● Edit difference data
= = = =

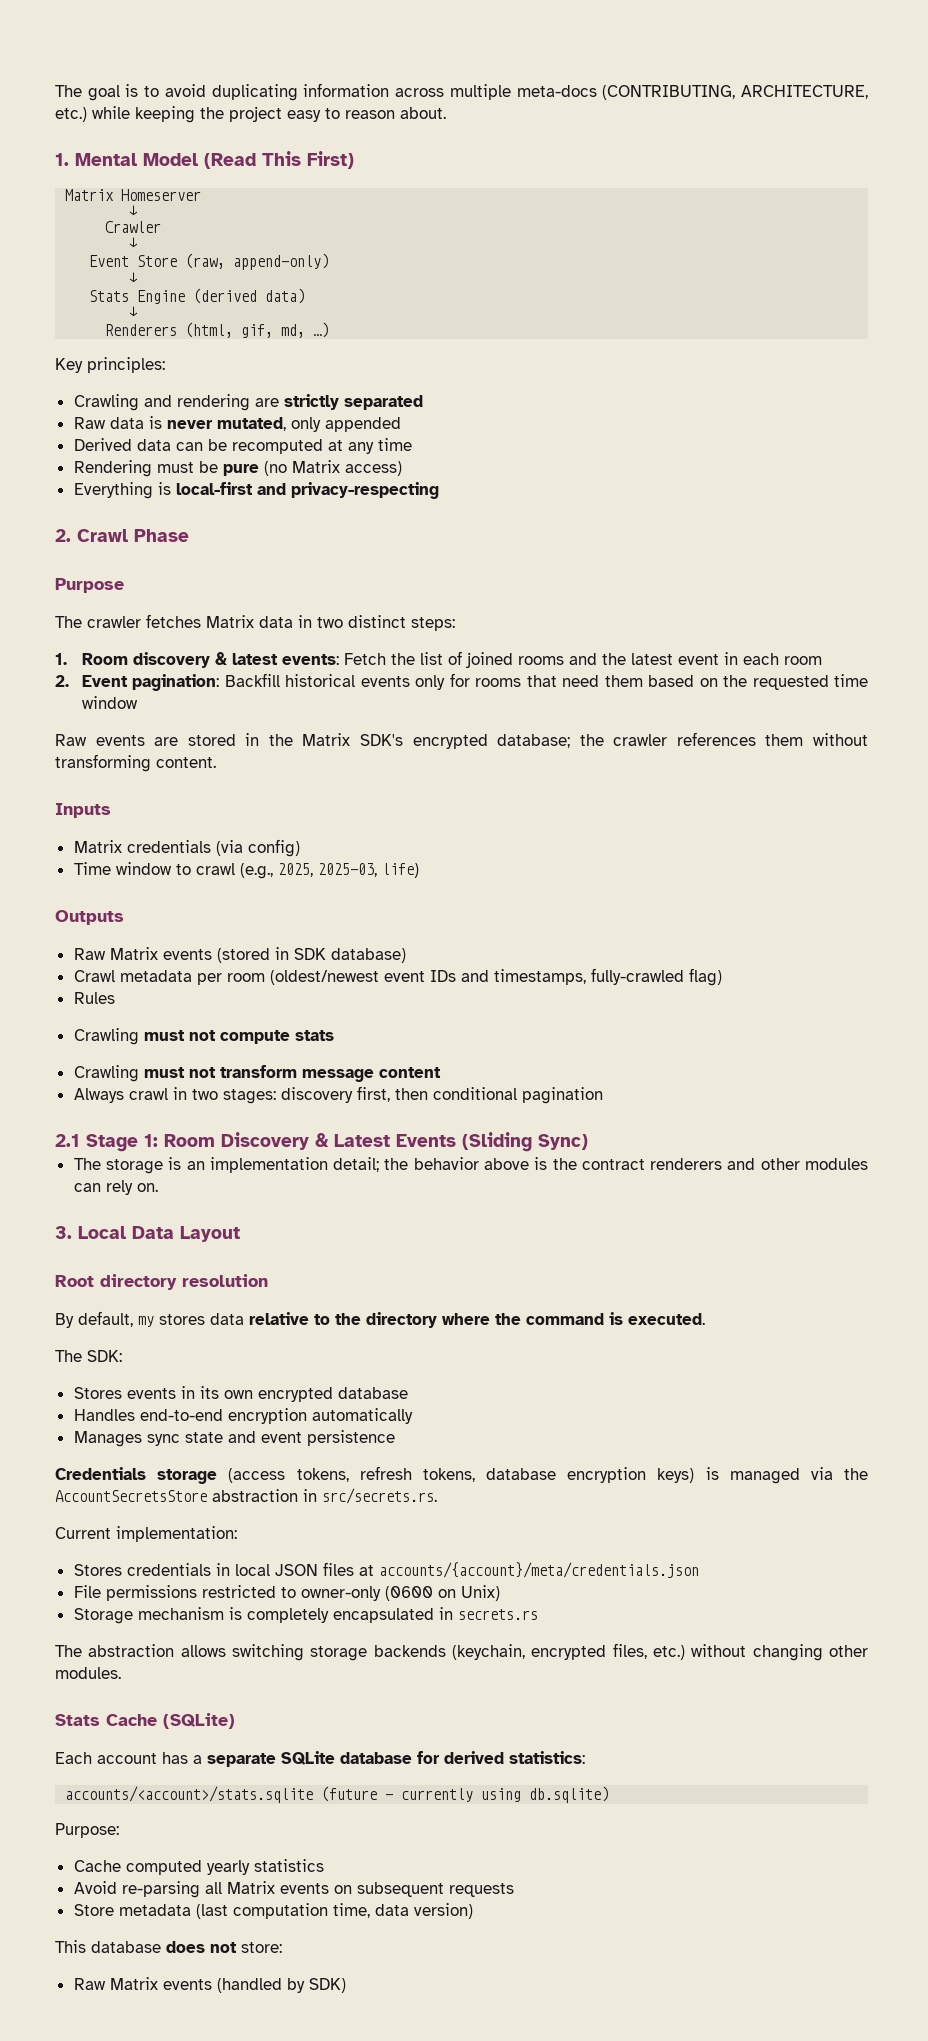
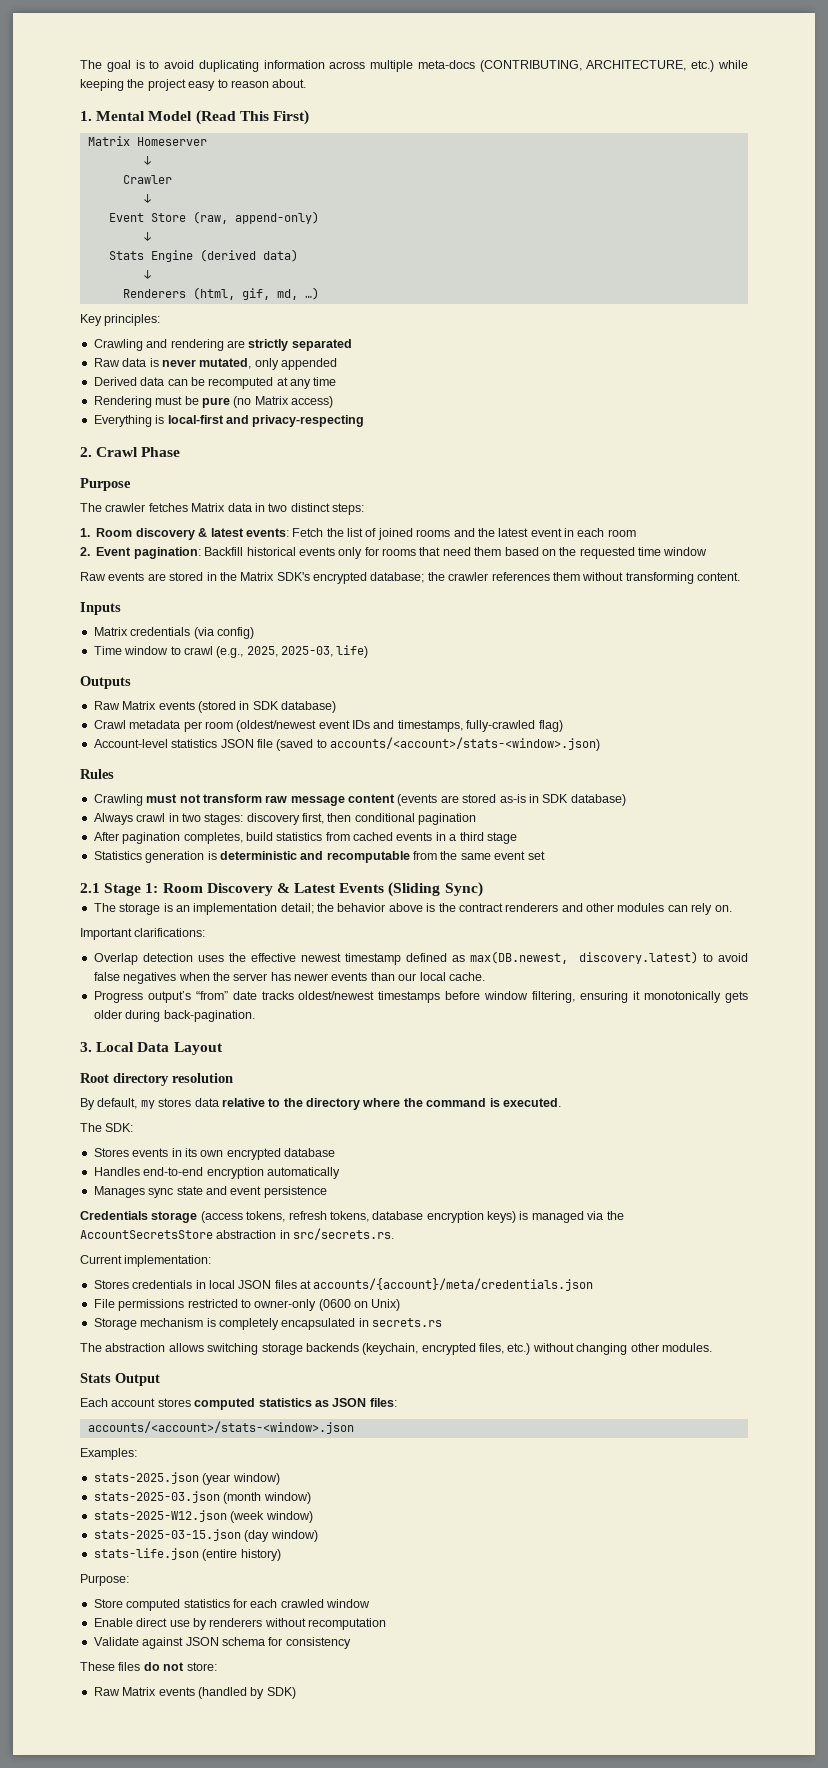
+ Account-level statistics JSON file (saved to accounts/<account>/stats-<window>.json)
  Rules
- Crawling must not compute stats
- Crawling must not transform message content
+ Crawling must not transform raw message content (events are stored as-is in SDK database)
+ After pagination completes, build statistics from cached events in a third stage
+ Statistics generation is deterministic and recomputable from the same event set
+ Important clarifications:
+ Overlap detection uses the effective newest timestamp defined as max(DB.newest, discovery.latest) to avoid false negatives when the server has newer events than our local cache.
+ Progress output’s “from” date tracks oldest/newest timestamps before window filtering, ensuring it monotonically gets older during back‑pagination.
- Stats Cache (SQLite)
+ Stats Output
- Each account has a separate SQLite database for derived statistics:
- accounts/<account>/stats.sqlite (future - currently using db.sqlite)
+ Each account stores computed statistics as JSON files:
+ accounts/<account>/stats-<window>.json
+ Examples:
+ stats-2025.json (year window)
+ stats-2025-03.json (month window)
+ stats-2025-W12.json (week window)
+ stats-2025-03-15.json (day window)
+ stats-life.json (entire history)
  Purpose:
- Cache computed yearly statistics
- Avoid re-parsing all Matrix events on subsequent requests
- Store metadata (last computation time, data version)
- This database does not store:
+ Store computed statistics for each crawled window
+ Enable direct use by renderers without recomputation
+ Validate against JSON schema for consistency
+ These files do not store:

= = = =

● What is expected
Find every line in the records that contains the word "accounts"; copy those lines.

● Output of the task
+ Account-level statistics JSON file (saved to accounts/<account>/stats-<window>.json)
- accounts/<account>/stats.sqlite (future - currently using db.sqlite)
+ accounts/<account>/stats-<window>.json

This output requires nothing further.